Mad cow cover-up (again)

The New York Times is reporting that Friday's announcement of the second confirmed case of mad cow in the U.S. was delayed ... for seven months! Although the Agriculture Department confirmed on Friday that a cow that died last year was infected with mad cow disease, a test the agency conducted seven months ago indicated that the animal had the disease. The result was never publicly disclosed. The delay in confirming the United States' second case of mad cow disease seems to underscore what critics of the agency have said for a long time: that there are serious and systemic problems in the way the Agriculture Department tests animals for mad cow. Indeed, the lengthy delay occurred despite the intense national interest in the disease and the fact that many countries have banned shipments of beef from the United States because of what they consider to be lax testing policies. This isn't the first time.
  • Federal investigators have been probing allegations from a former USDA veterinarian that the USDA was covering up concnerns about mad cow from the very beginning of USDA's mad cow surveillance program in 1990.
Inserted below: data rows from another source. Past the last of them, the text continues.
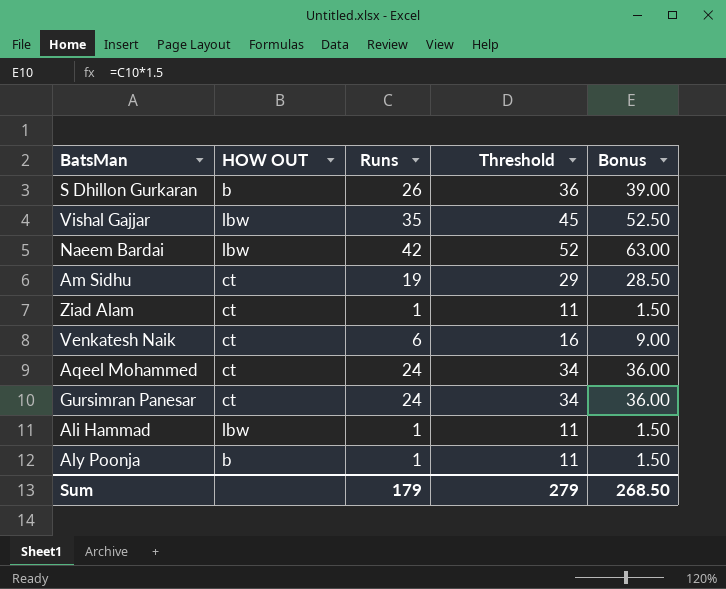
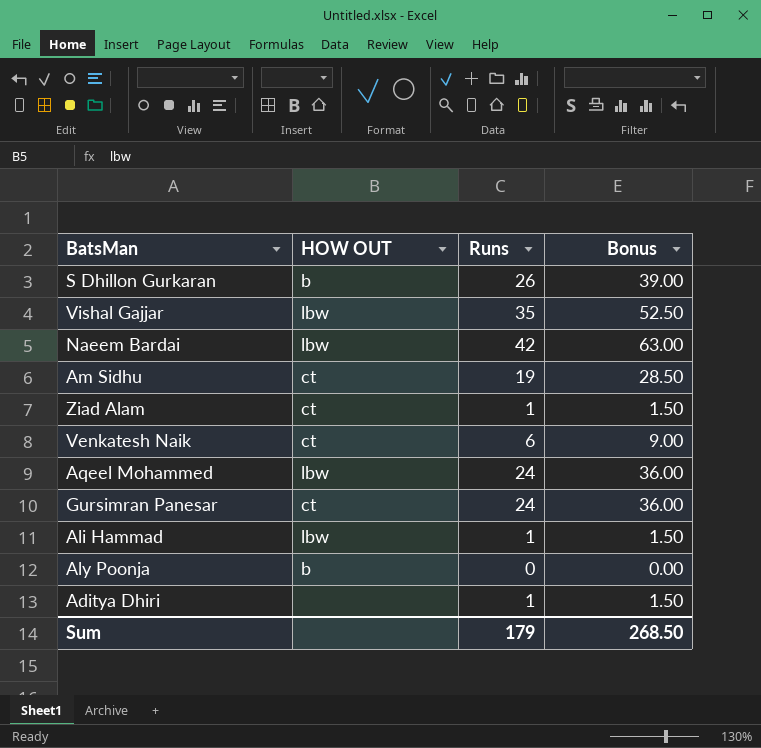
column Threshold | formula: [Runs] + 10 -> none
Aqeel Mohammed | HOW OUT: ct -> lbw
Aly Poonja | Runs: 1 -> 0
Aly Poonja | Bonus: 1.50 -> 0.00
row Aditya Dhiri: none -> none | 1 | 1.50

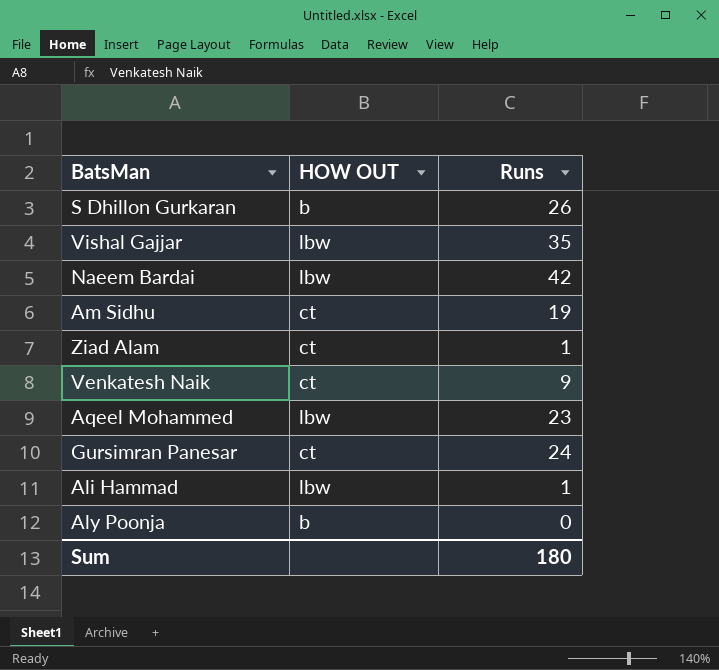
column Bonus | formula: [Runs] * 1.5 -> none
row Aditya Dhiri: none | 1 | 1.50 -> none
Venkatesh Naik | Runs: 6 -> 9
Aqeel Mohammed | Runs: 24 -> 23
Sum | Runs: 179 -> 180

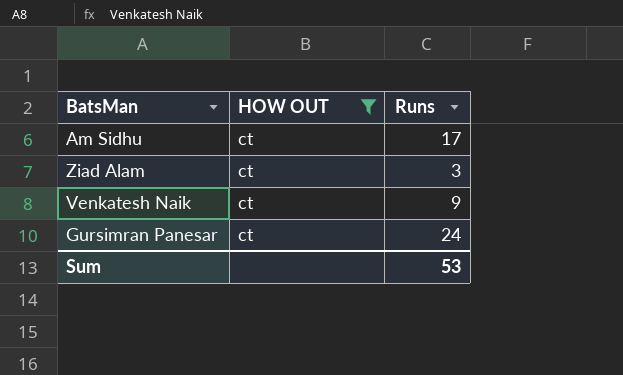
filter: none -> HOW OUT = ct
Am Sidhu | Runs: 19 -> 17
Ziad Alam | Runs: 1 -> 3
Sum | Runs: 180 -> 53

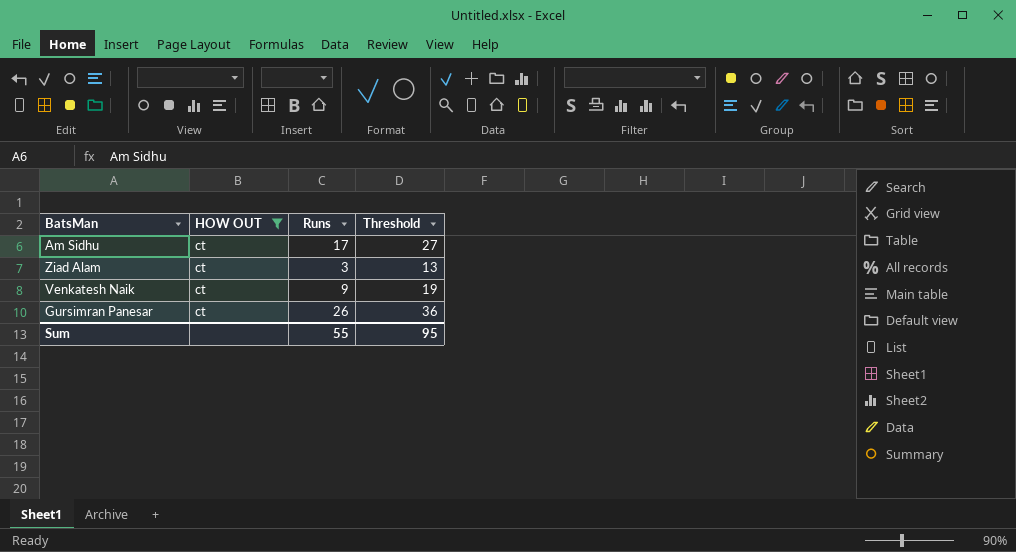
column Threshold | formula: none -> [Runs] + 10
Gursimran Panesar | Runs: 24 -> 26
Sum | Runs: 53 -> 55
  • Moreover, Canadian news uncovered recently that the USDA may have mishandled two 1997 tests of suspected mad cow. In one, an independent university lab concluded that the cow "had a rare brain disorder never reported in that breed of cattle either before or since — not the dreaded bovine spongiform encephalopathy." CBC discovered, however, that "key areas of the brain where signs of BSE would be most noticeable were never tested. The most important samples somehow went missing."